Algo deve mudar para que tudo continue como está
Tomasi de Lampeduza

Nesse segundo Post da série vamos analisar o que está ocorrendo com a iniciativa, absolutamente necessária e urgente, do governo de facilitar o calvário que é o cipoal tributário que nos persegue. É tanto assunto que vou precisar de mais de um Post. Vamos ver. 

Hoje mesmo fui à Frutaria que visito quase todo dia e fiz uma compra. Bem abaixo do total de R$ 128,24 do Cupom Fiscal Eletrônico estava escrito:

    Observações do Contribuinte
    Valor aproximado do tributo desse cupom
    (conforme Lei Fed. 12.741/2012) R$ 15,27
    
Como "aproximado"? É tão difícil assim se chegar ao valor exato? Na verdade é. Muito difícil, e ele é bem maior, e vamos tentar mostrar porque. 

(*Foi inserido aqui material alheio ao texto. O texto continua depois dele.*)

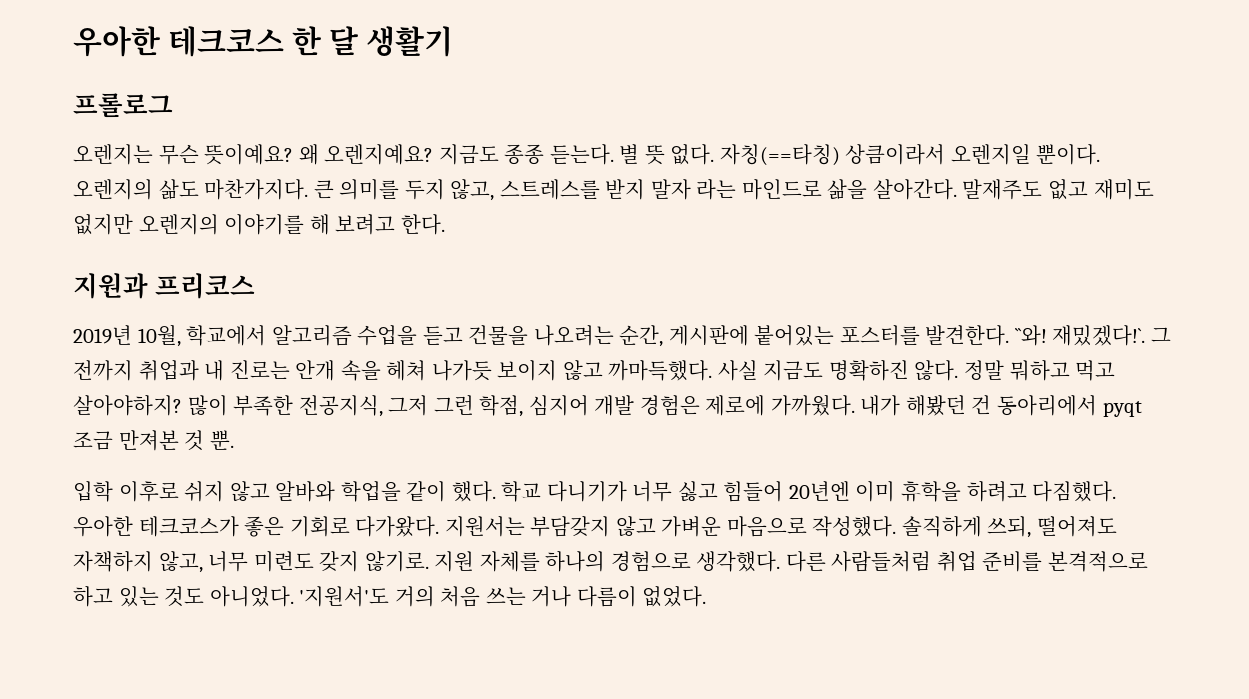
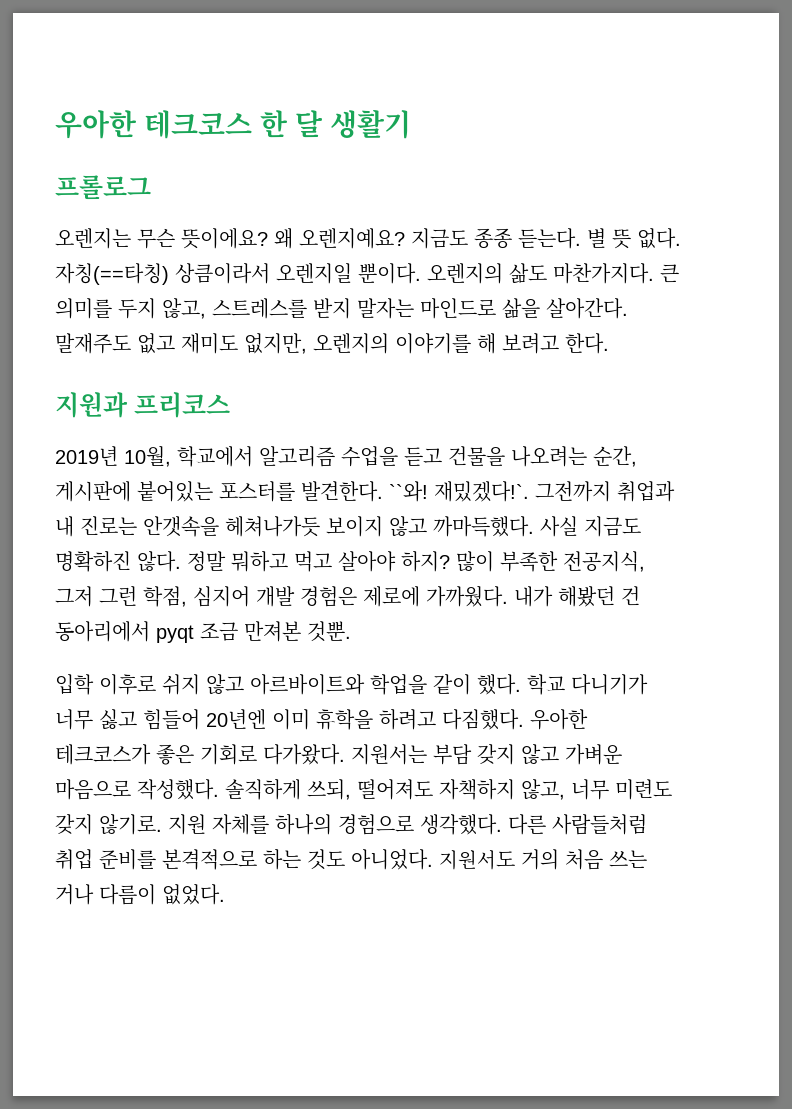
[204,144,294,165] 뜻이예요? -> [181,228,268,249] 뜻이에요?
[650,179,737,200] 말자 라는 -> [357,298,414,319] 말자는
[73,214,133,235] 없지만 -> [244,333,307,354] 없지만,
[1151,327,1172,343] [73,360,133,381] 그 전까지 -> [535,481,611,502] 그전까지
[295,360,492,381] 안개 속을 헤쳐 나가듯 -> [143,516,320,537] 안갯속을 헤쳐나가듯
[73,395,182,416] 살아야하지? -> [338,551,450,572] 살아야 하지?
[184,430,234,451] 것 뿐. -> [307,621,351,642] 것뿐.
[275,481,336,502] 알바와 -> [250,674,365,695] 아르바이트와
[530,516,611,537] 부담갖지 -> [433,744,515,765] 부담 갖지
[73,586,159,607] 하고 있는 -> [263,849,301,870] 하는
[299,586,390,607] '지원서'도 -> [439,850,515,870] 지원서도

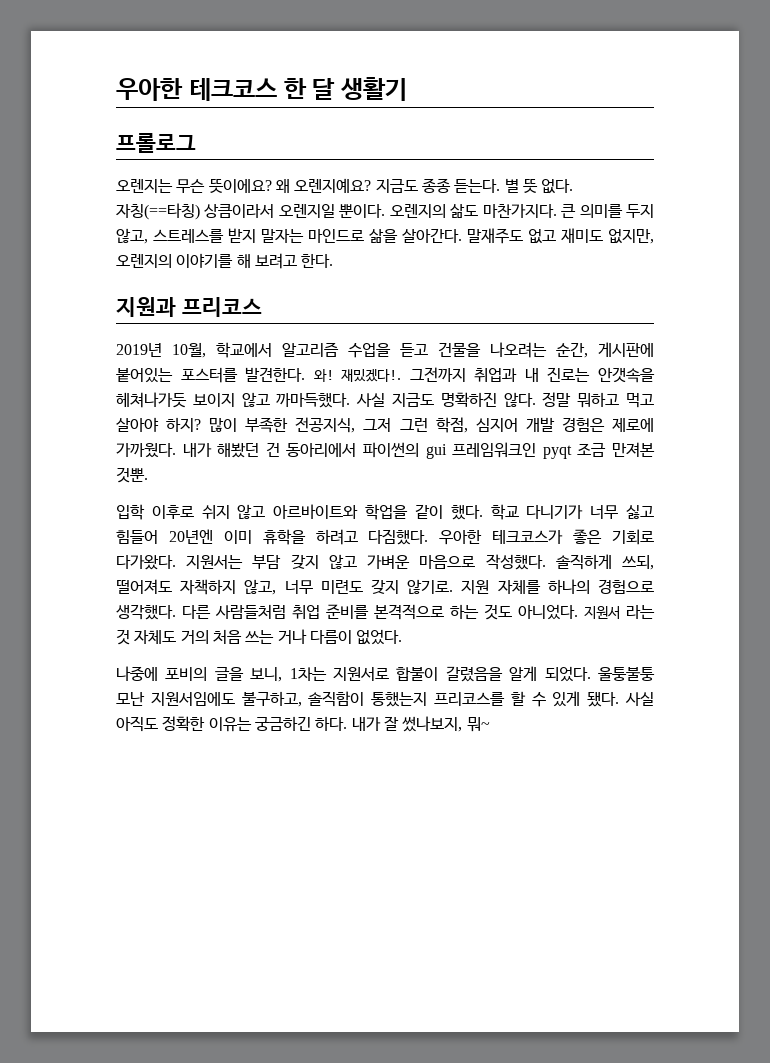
[389,481,529,502] ``와! 재밌겠다!`. -> [313,369,402,382] 와! 재밌겠다!.
(150, 631) none -> [363,442,537,459] 파이썬의 gui 프레임워크인
[439,850,515,870] 지원서도 -> [584,605,655,619] [116,629,177,645] 지원서 라는 것 자체도
(225, 894) none -> [116,666,655,682] [116,691,655,707] [116,716,490,732] // 나중에 포비의 글을 보니, 1차는 지원서로 합불이 갈렸음을 알게 되었다. 울퉁불퉁 모난 지원서임에도 불구하고, 솔직함이 통했는지 프리코스를 할 수 있게 됐다. 사실 아직도 정확한 이유는 궁금하긴 하다. 내가 잘 썼나보지, 뭐~

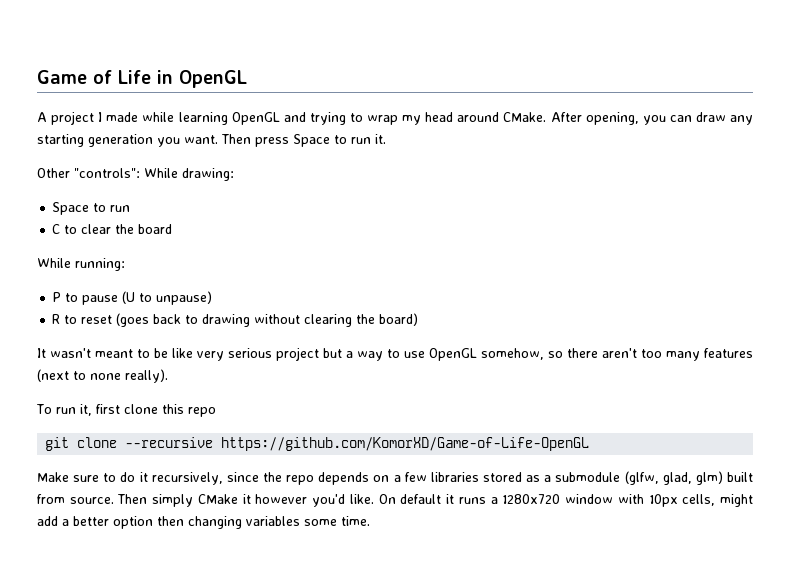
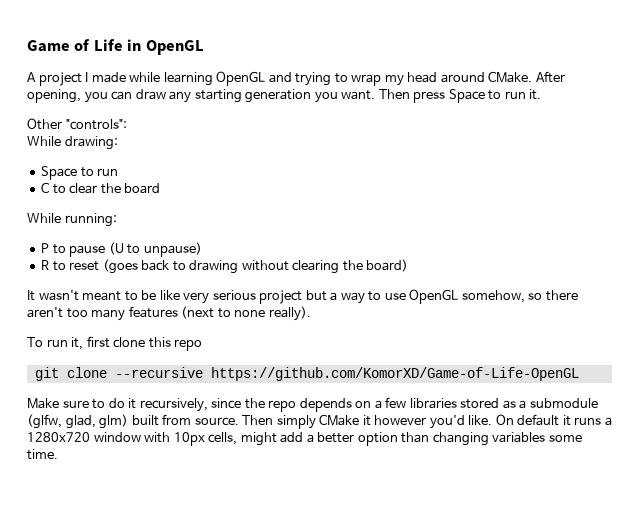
(140, 173) none -> (127, 124) //
[157,516,184,526] then -> [401,432,430,443] than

Uma Nota ou Cupom Fiscal pode conter, dependendo do produto que está sendo negociado, os seguintes impostos (não desista por favor após ler esta lista):
  • Imposto sobre Circulação de Mercadorias e Serviços de Transportes Interestadual e Intermunicipal e de Comunicação (ICMS): um imposto de competência estadual, que tem alíquotas variáveis fixadas de acordo com a legislação fiscal de cada estado.
  • Imposto Sobre Serviços de Qualquer Natureza (ISS): esse é um imposto municipal, que deverá ser recolhido para a prefeitura do município onde o serviço foi realizado. Além das empresas, os profissionais autônomos, que emitem notas fiscais, estão sujeitos ao pagamento desse tributo. As alíquotas do ISS podem variar bastante, pois cada município é responsável por fixar os seus percentuais;
  • Contribuição para o Financiamento da Seguridade Social (Cofins): mais um imposto, no caso federal, que incide sobre o valor total da nota fiscal. A base de cálculo desse tributo é obtida pela soma de todas as notas fiscais emitidas;
  • Programa de Integração Social (PIS): assim como a COFINS, o PIS é um imposto federal que é calculado com um percentual aplicado sobre o valor total das notas fiscais emitidas em um determinado período;
  • Imposto sobre Produtos Industrializados (IPI): esse tributo federal incide sobre as atividades de industrialização de produto, exceto aqueles que não sofreram nenhuma modificação desde a sua extração;
  • Contribuição Social sobre o Lucro Líquido (CSLL): esse é outro tributo federal que é calculado com os valores obtidos nas notas fiscais de vendas de produtos ou serviços;
  • Imposto de Renda da Pessoa Jurídica (IRPJ): o famoso IRPJ, federal, é devido por todas as pessoas jurídicas nacionais e por pessoas físicas a elas equiparadas. Ele é apurado com base no lucro, que pode ser real, presumido ou arbitrado;
  • Instituto Nacional da Previdência Social (INSS): esse tributo federal não incide em todas as notas fiscais. Ele será cobrado como uma espécie de retenção, ou seja, o seu contratante ou comprador pagará um valor menor que o descrito na nota fiscal e posteriormente deverá recolher esse imposto. 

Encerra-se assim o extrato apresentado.